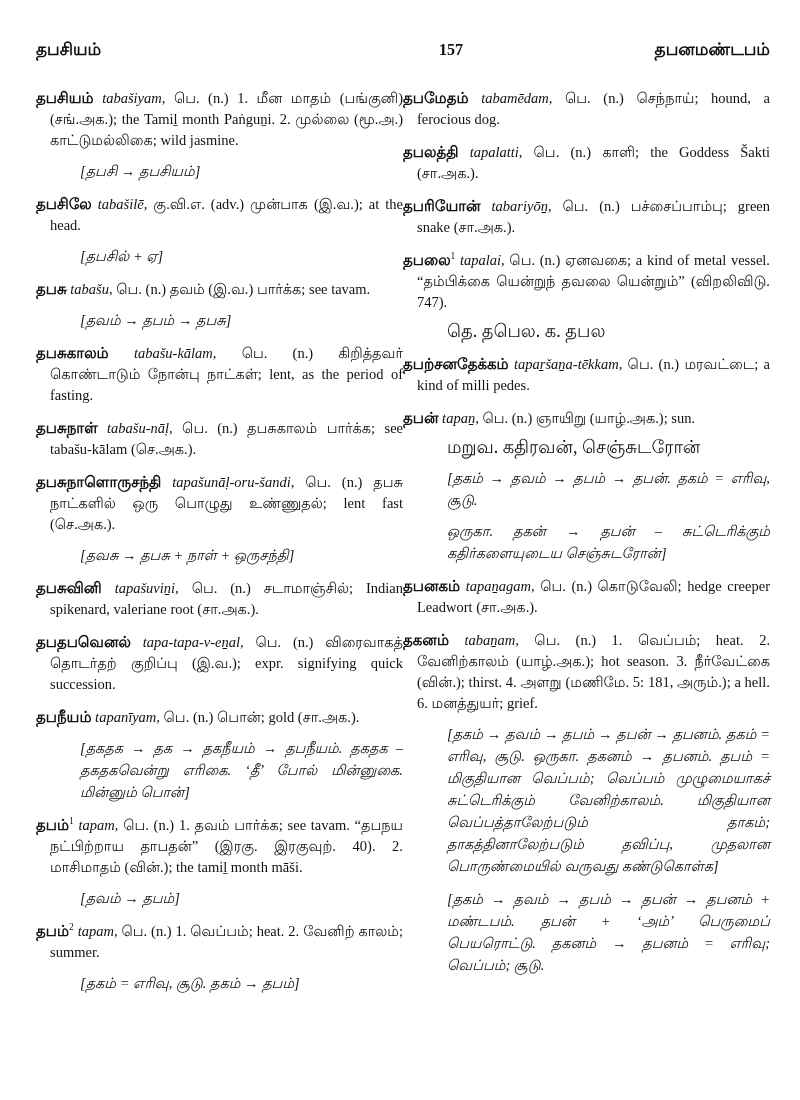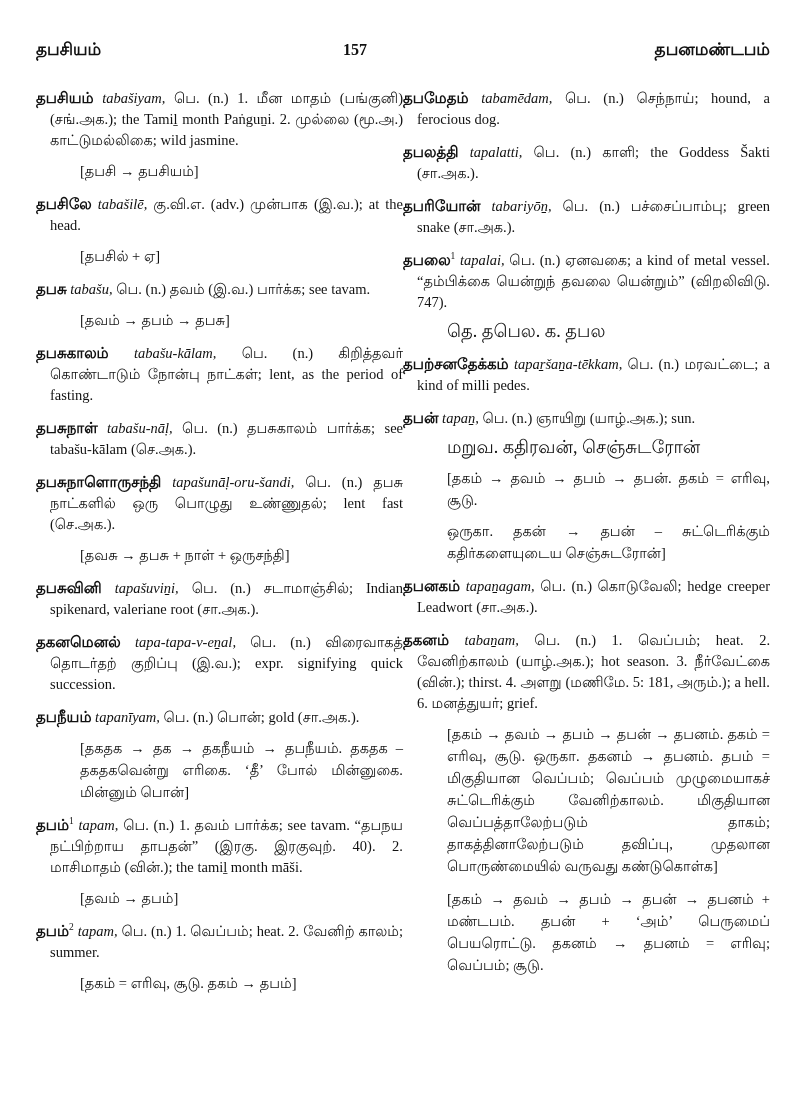--- a/index.html
+++ b/index.html
@@ -30,7 +30,7 @@
   .page-header .hw-right { text-align: right; }
   .page-header .page-num {
     width: 120px;
-    text-align: left;
+    text-align: right;
     font-weight: 700;
     font-size: 16px;
     font-family: "Liberation Serif", serif;

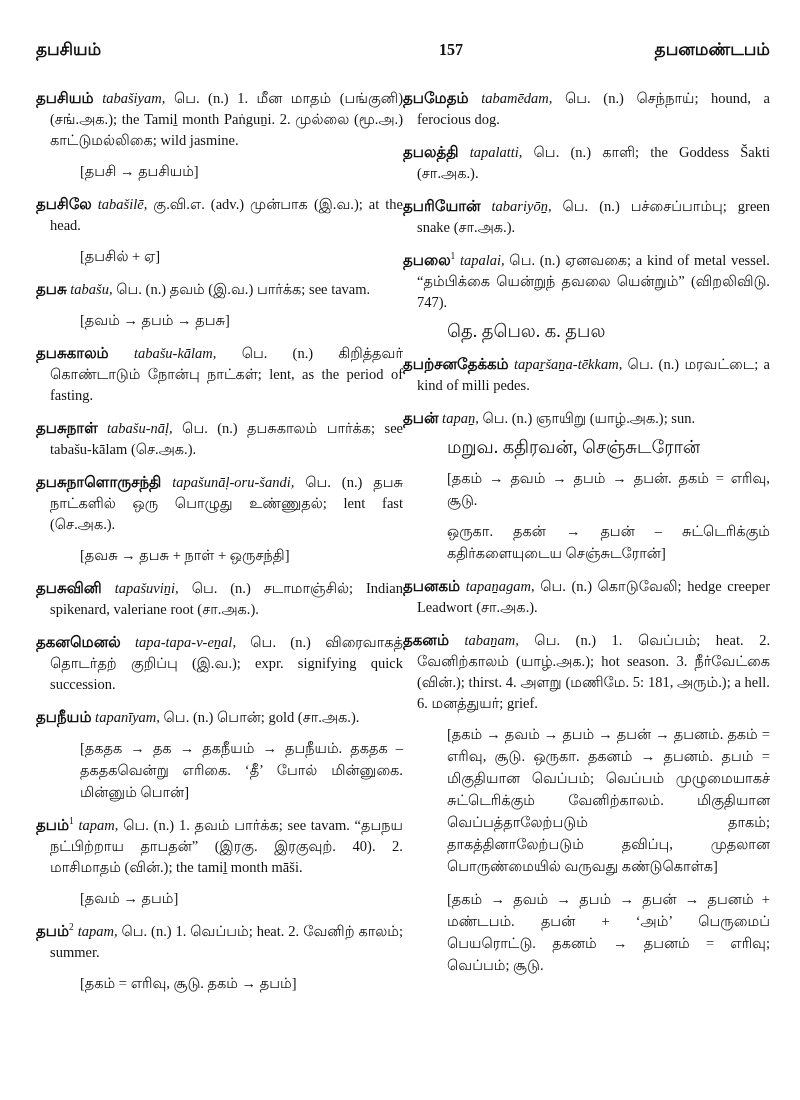--- a/index.html
+++ b/index.html
@@ -60,6 +60,7 @@
   .etym {
     margin: 9px 0 0 0;
     padding-left: 44px;
+    font-style: italic;
     font-size: 14.5px;
     line-height: 22px;
     text-align: justify;

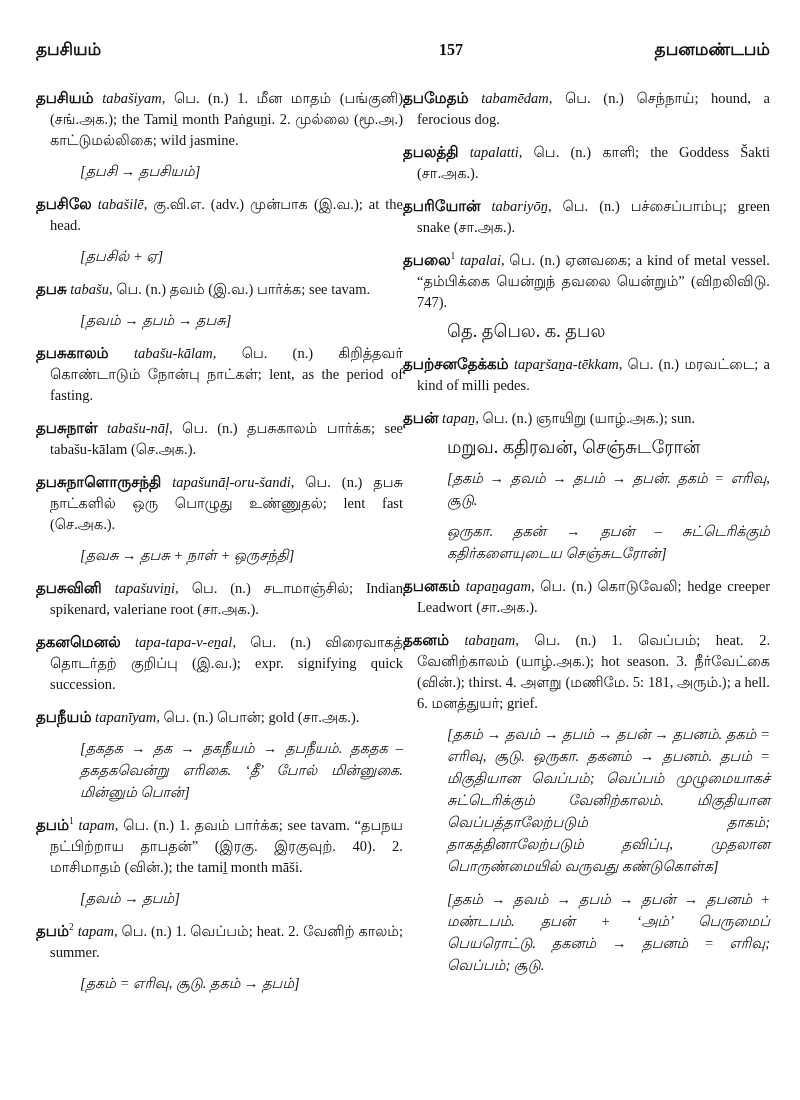--- a/index.html
+++ b/index.html
@@ -109,7 +109,7 @@
     <p class="entry-text"><b class="hw">தபசுவினி</b> <i class="tr">tapašuvin̠i,</i> <span class="body">பெ. (n.) சடாமாஞ்சில்; Indian spikenard, valeriane root (சா.அக.).</span></p>
   </div>
         <div class="entry">
-    <p class="entry-text"><b class="hw">தகனமெனல்</b> <i class="tr">tapa-tapa-v-en̠al,</i> <span class="body">பெ. (n.) விரைவாகத் தொடர்தற் குறிப்பு (இ.வ.); expr. signifying quick succession.</span></p>
+    <p class="entry-text"><b class="hw">தபதபவெனல்</b> <i class="tr">tapa-tapa-v-en̠al,</i> <span class="body">பெ. (n.) விரைவாகத் தொடர்தற் குறிப்பு (இ.வ.); expr. signifying quick succession.</span></p>
   </div>
         <div class="entry">
     <p class="entry-text"><b class="hw">தபநீயம்</b> <i class="tr">tapanīyam,</i> <span class="body">பெ. (n.) பொன்; gold (சா.அக.).</span></p>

> **Instructions to follow**:
Find and copy each line above that includes the string "succession".

> **Exercise response**:
-    <p class="entry-text"><b class="hw">தகனமெனல்</b> <i class="tr">tapa-tapa-v-en̠al,</i> <span class="body">பெ. (n.) விரைவாகத் தொடர்தற் குறிப்பு (இ.வ.); expr. signifying quick succession.</span></p>
+    <p class="entry-text"><b class="hw">தபதபவெனல்</b> <i class="tr">tapa-tapa-v-en̠al,</i> <span class="body">பெ. (n.) விரைவாகத் தொடர்தற் குறிப்பு (இ.வ.); expr. signifying quick succession.</span></p>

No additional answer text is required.